Same standards but extended version for online? Do ethics need to be used/applied more often?

Update 3

1.30 PM

Doing it Better: Opportunities for Better Coverage of the Issues that Matter


Chair Elaine Henry (PIJ Board, Smith Family CEO) talks to Alan Attwood (The Big Issue), Jan Schaffer (J-Lab) and Ben Naparstek (The Monthly).

Alan:
Publication, the Big Issue, helps those who sell it. Very involving. Aim to sell on content not as donation/ Old tech. print. Circulation surviving against flow.

Ben:
15 months at . Literary J. Literature pportunity to read widely about subjects in depth. Most academia at Johns Hopkins sneered at journalism - "stuff general public". The Monthly - high quality but not exclusive. speaks to wider public about ideas/things that matter.

Jan:
'Old' U.S. paper J. from 70s. Moved to civic J. project. Not popular with "cardinals" of journalism (cg Laurie Oakes). Then J_Lab. in 2002 helping independent community news people to use digital tech. for citizen media.

Who decides what matters?

Big Issue (fortnightly) ignores news. Liberating. Interesting, quirky. Personal stories. Cits writing about themselves.

Monthly can't be news. Politically heterodox. Looking for diversity. Unpredictably. Trying to expand pool of writers. MSM Js often unavailable.

Jan: Js often have no handle on what matters to ordinary people. Ask your audience! Understanding how people frame their issues. Help with background, context. Ignore scorecard J.

Who are the stewards for new media eg to protect public?

Jan: community members. Media literacy education needed.

Ben: increasingly blogosphere public protects itself.

Alan is not part of the blogosphere. Desire to be published (rather than be J) very strong and widespread. Need to open up communication with your community of writers & readers. Ben has much smaller pool of potential writers.

Alan: people want stories that are not just the "serious" pieces. Animals always a winner.

Ben: tony Abbott in lycra has limited appeal.

Jan: conflict a winner, even of ideas.

4.15 PM

Keynote finale: Closing Address

Jan Schaffer, Pulitzer Prize winner and Executive Director of the Insitute for Interactive Journalism (J-Lab) delivers the closing address for New News 2010.

Optimistic that citizens will get their media needs met. Includes citizen media makers/journalists, partnership coordinators, fact entrepreneurs, creative technologists, philanthropic foundations, universities, advocacy groups, government.

New news: Sharing info, facilitating conversations, crowd sourcing, smart curation, aggregation, data mining and visualisations, social media distribution.

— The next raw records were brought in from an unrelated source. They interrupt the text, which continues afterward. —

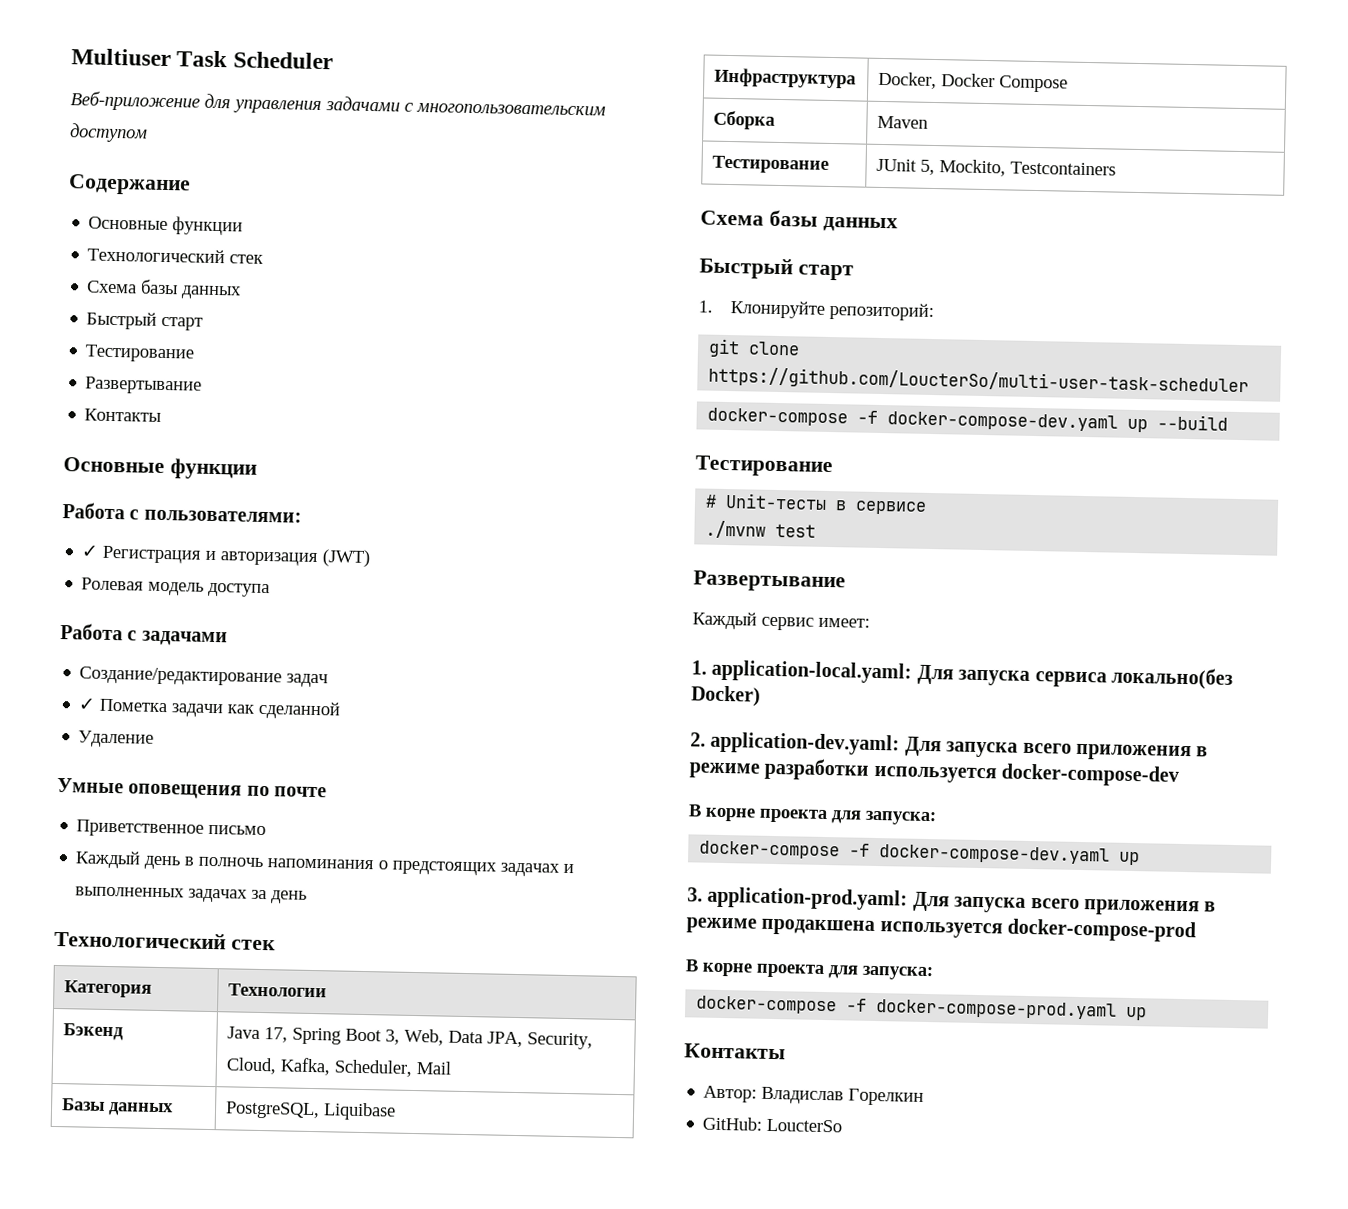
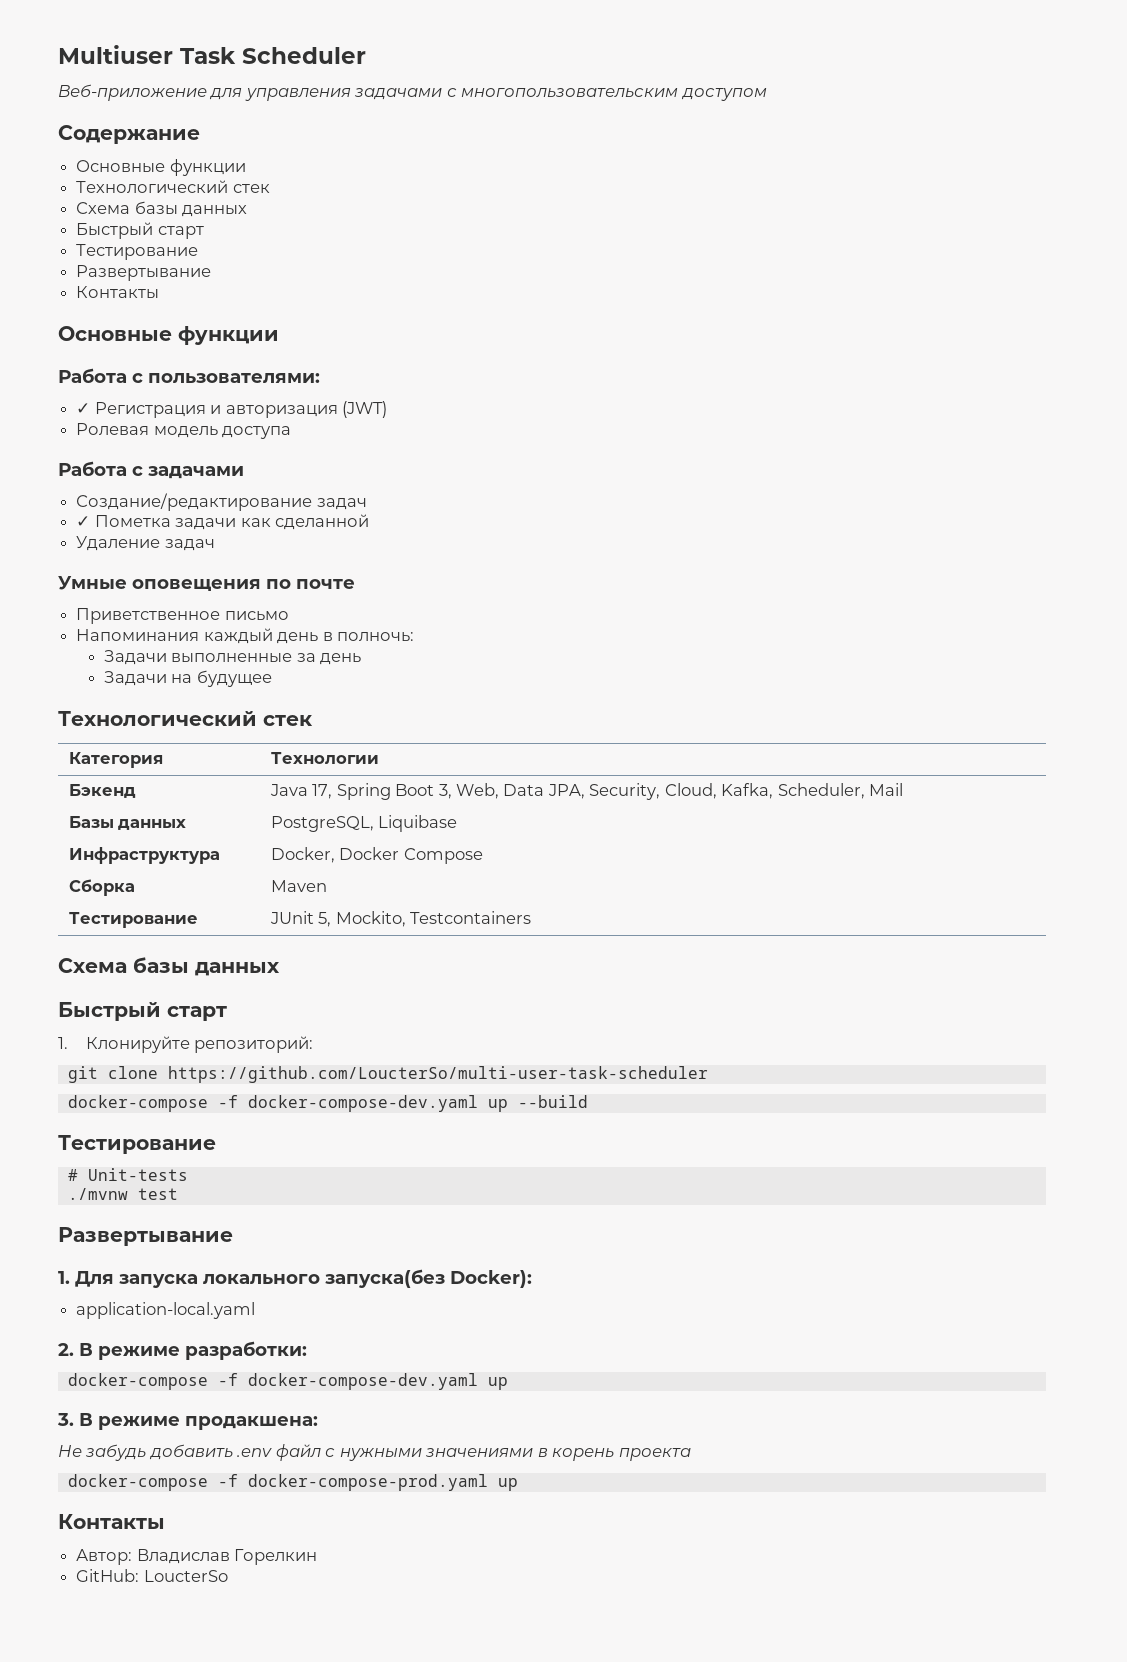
- Удаление
+ Удаление задач
- Каждый день в полночь напоминания о предстоящих задачах и выполненных задачах за день
+ Напоминания каждый день в полночь:
+ Задачи выполненные за день
+ Задачи на будущее
- # Unit-тесты в сервисе
+ # Unit-tests
- Каждый сервис имеет:
- 1. application-local.yaml: Для запуска сервиса локально(без Docker)
- 2. application-dev.yaml: Для запуска всего приложения в режиме разработки используется docker-compose-dev
- В корне проекта для запуска:
+ 1. Для запуска локального запуска(без Docker):
+ application-local.yaml
+ 2. В режиме разработки:
- 3. application-prod.yaml: Для запуска всего приложения в режиме продакшена используется docker-compose-prod
- В корне проекта для запуска:
+ 3. В режиме продакшена:
+ Не забудь добавить .env файл с нужными значениями в корень проекта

Deputise new reporters, incentivise new sources, empower new ideas, re-imagine journalism

8 J-Lab trends:

Hyperlocal news sites:
individuals, old media companies, new media companies

Statewide news ventures:
Texas Tribune, California Watch, NJ Spotlight

Independent Metro news sites:
MinnPost.com

University-based news sites
Grand Avenue News, GrossePointToday.com

Creative Technologists:
Document cloud (NYT) Word Train

Net-J Collaboration:
The Seattle Times

Philanthropic Foundations:
Knight Citizen News Network database

Advocacy news sites:
Sunlight Foundation, The Notebook

Tremendous experiments in new journalism/media: J-Lab projects

Adding value to J:

Master narratives, connecting dots, explanatory J., asking obvious Qs, revisiting paradigms, "zag instead of zig" leaving the pack.

Validate consensus as well as conflict.

Still steeped in conventions of old J. Need to break away.

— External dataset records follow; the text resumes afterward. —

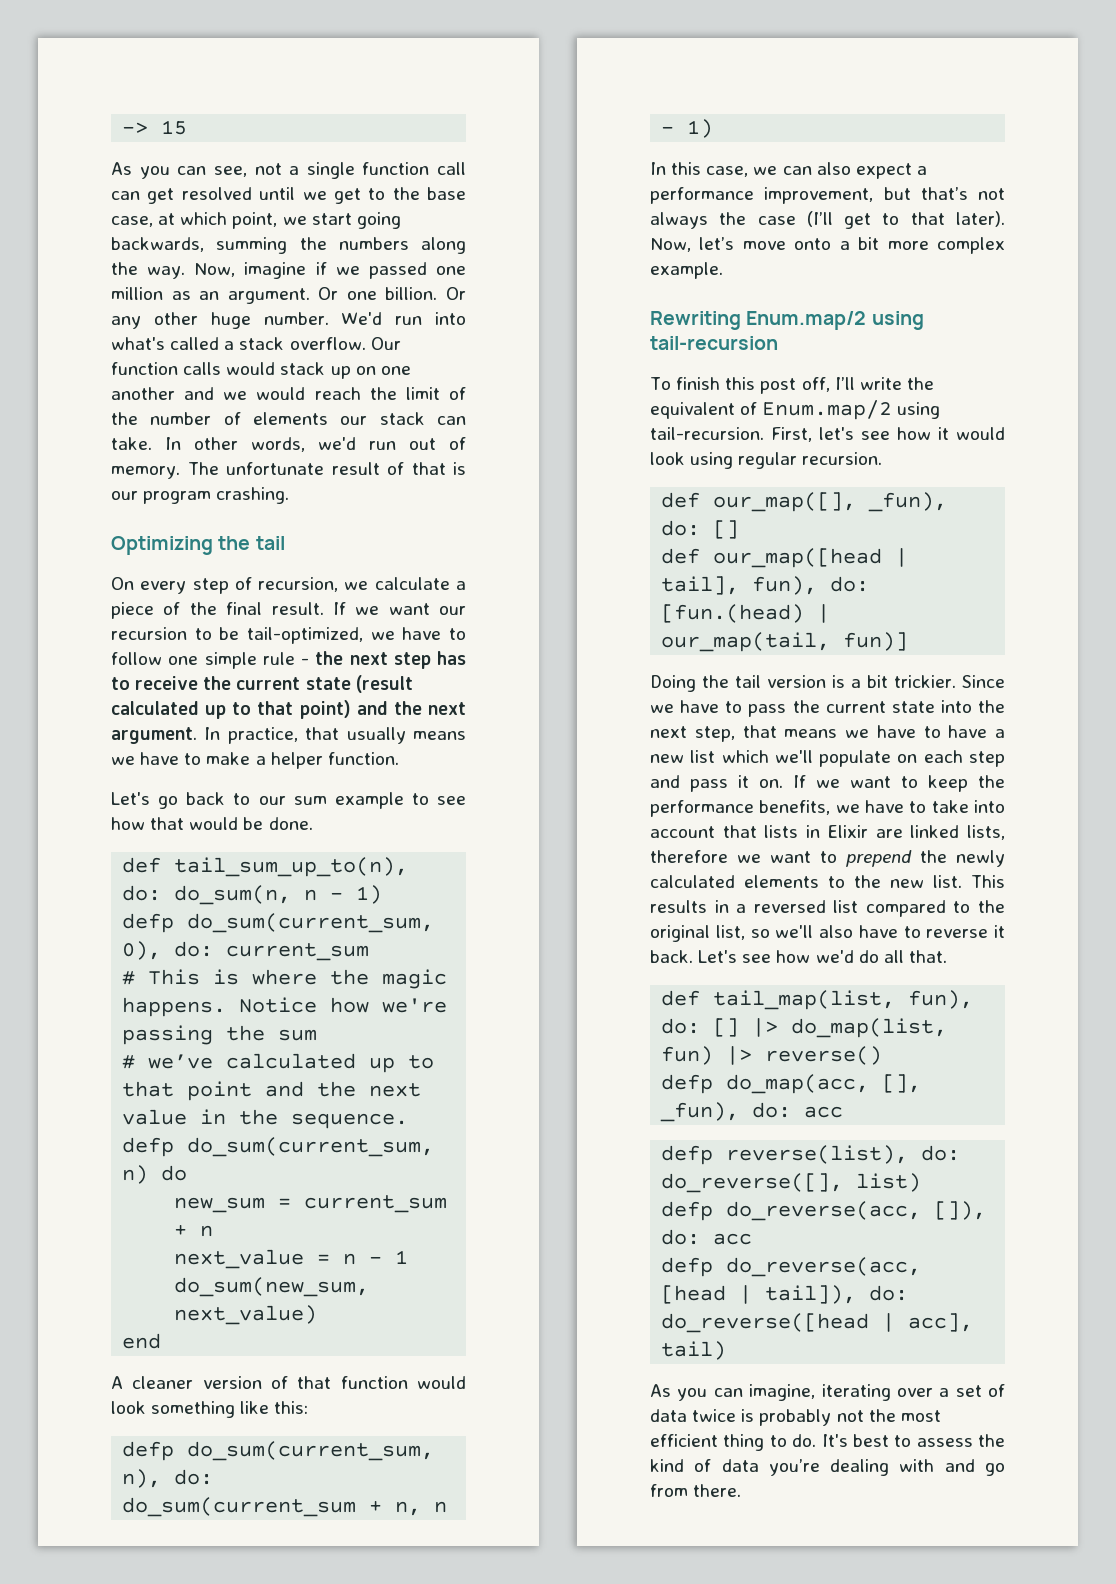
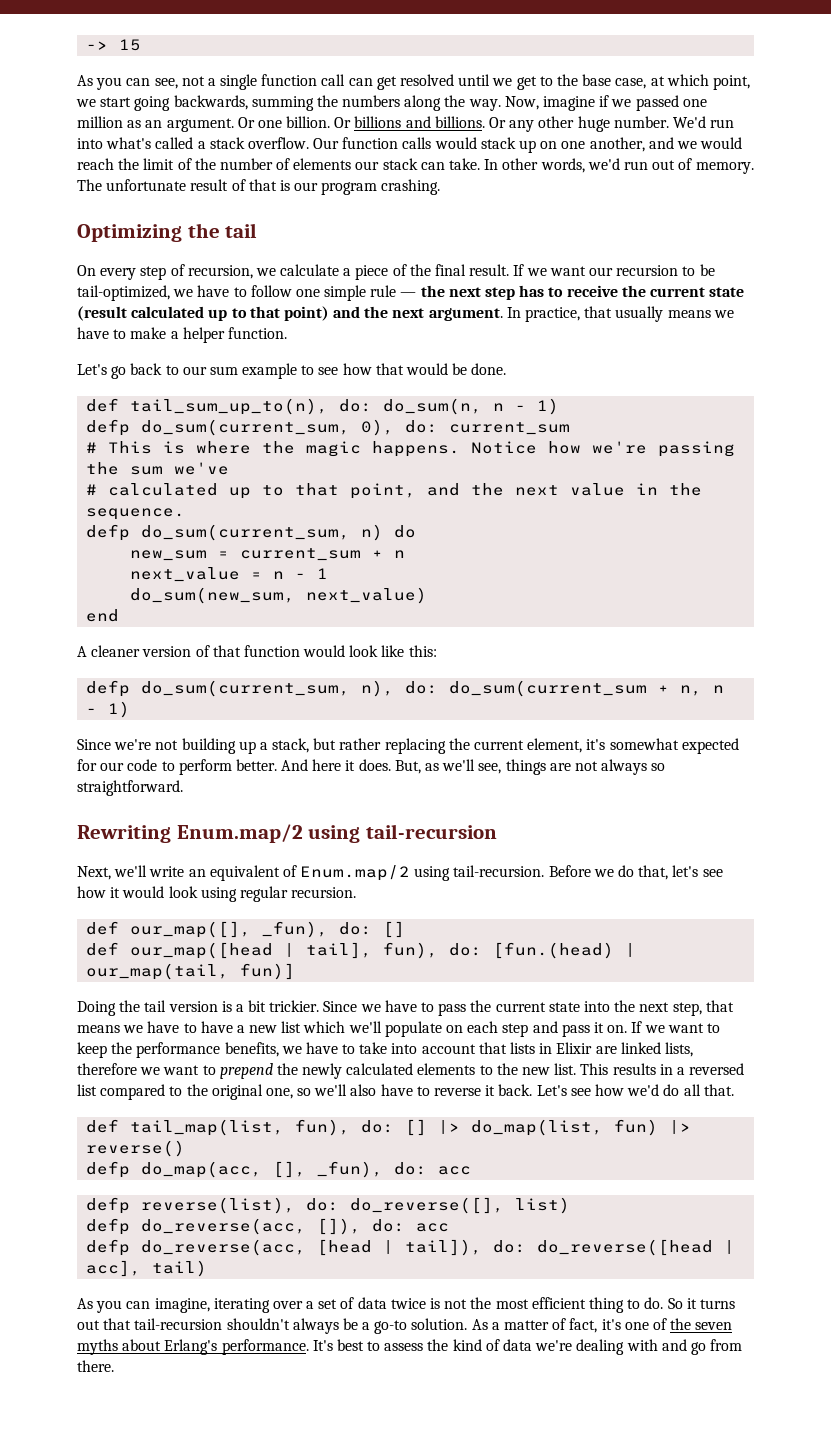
- Or any other huge number.
+ Or billions and billions. Or any other huge number.
- Our function calls would stack up on one another and we would reach the limit of the number of elements our stack can take.
+ Our function calls would stack up on one another, and we would reach the limit of the number of elements our stack can take.
- If we want our recursion to be tail-optimized, we have to follow one simple rule - the next step has to receive the current state (result calculated up to that point) and the next argument.
+ If we want our recursion to be tail-optimized, we have to follow one simple rule — the next step has to receive the current state (result calculated up to that point) and the next argument.
- Notice how we're passing the sum
- # we’ve calculated up to that point and the next value in the sequence.
+ Notice how we're passing the sum we've
+ # calculated up to that point, and the next value in the sequence.
- A cleaner version of that function would look something like this:
+ A cleaner version of that function would look like this:
- In this case, we can also expect a performance improvement, but that’s not always the case (I’ll get to that later). Now, let’s move onto a bit more complex example.
+ Since we're not building up a stack, but rather replacing the current element, it's somewhat expected for our code to perform better. And here it does. But, as we'll see, things are not always so straightforward.
  Rewriting Enum.map/2 using tail-recursion
- To finish this post off, I’ll write the equivalent of Enum.map/2 using tail-recursion.
+ Next, we'll write an equivalent of Enum.map/2 using tail-recursion.
- First, let's see how it would look using regular recursion.
+ Before we do that, let's see how it would look using regular recursion.
- This results in a reversed list compared to the original list, so we'll also have to reverse it back.
+ This results in a reversed list compared to the original one, so we'll also have to reverse it back.
- As you can imagine, iterating over a set of data twice is probably not the most efficient thing to do.
+ As you can imagine, iterating over a set of data twice is not the most efficient thing to do.
+ So it turns out that tail-recursion shouldn't always be a go-to solution. As a matter of fact, it's one of the seven myths about Erlang's performance.
- It's best to assess the kind of data you’re dealing with and go from there.
+ It's best to assess the kind of data we're dealing with and go from there.

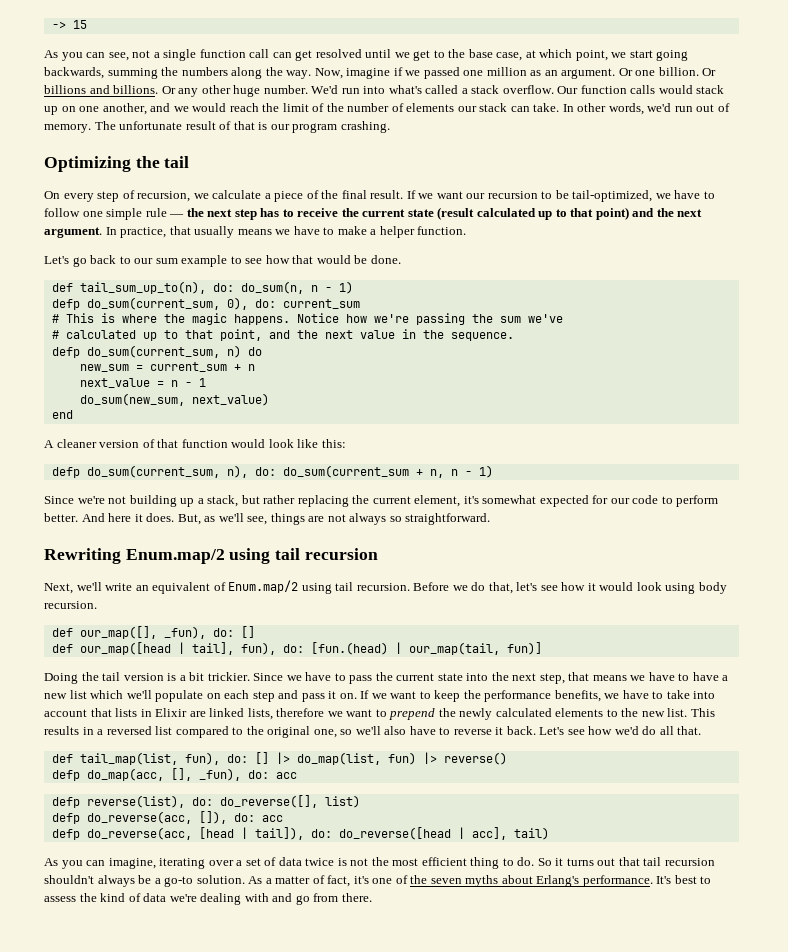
- Rewriting Enum.map/2 using tail-recursion
+ Rewriting Enum.map/2 using tail recursion
- Next, we'll write an equivalent of Enum.map/2 using tail-recursion.
+ Next, we'll write an equivalent of Enum.map/2 using tail recursion.
- Before we do that, let's see how it would look using regular recursion.
+ Before we do that, let's see how it would look using body recursion.
- So it turns out that tail-recursion shouldn't always be a go-to solution.
+ So it turns out that tail recursion shouldn't always be a go-to solution.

How CitJs do their work incredibly important. Training!

5 Key Lessons:

  1. CitJ high-chum, high-touch
  2. sweat equity is key
  3. social media is game-changing
  4. academic calendar not good enough
  5. hyperlocal sites not business yet

Measures of success:
  • new local coverage
  • go-to places for crisis info
  • empowered voters
  • help solve community problems
  • foster community media skills
Task to build as well as cover community.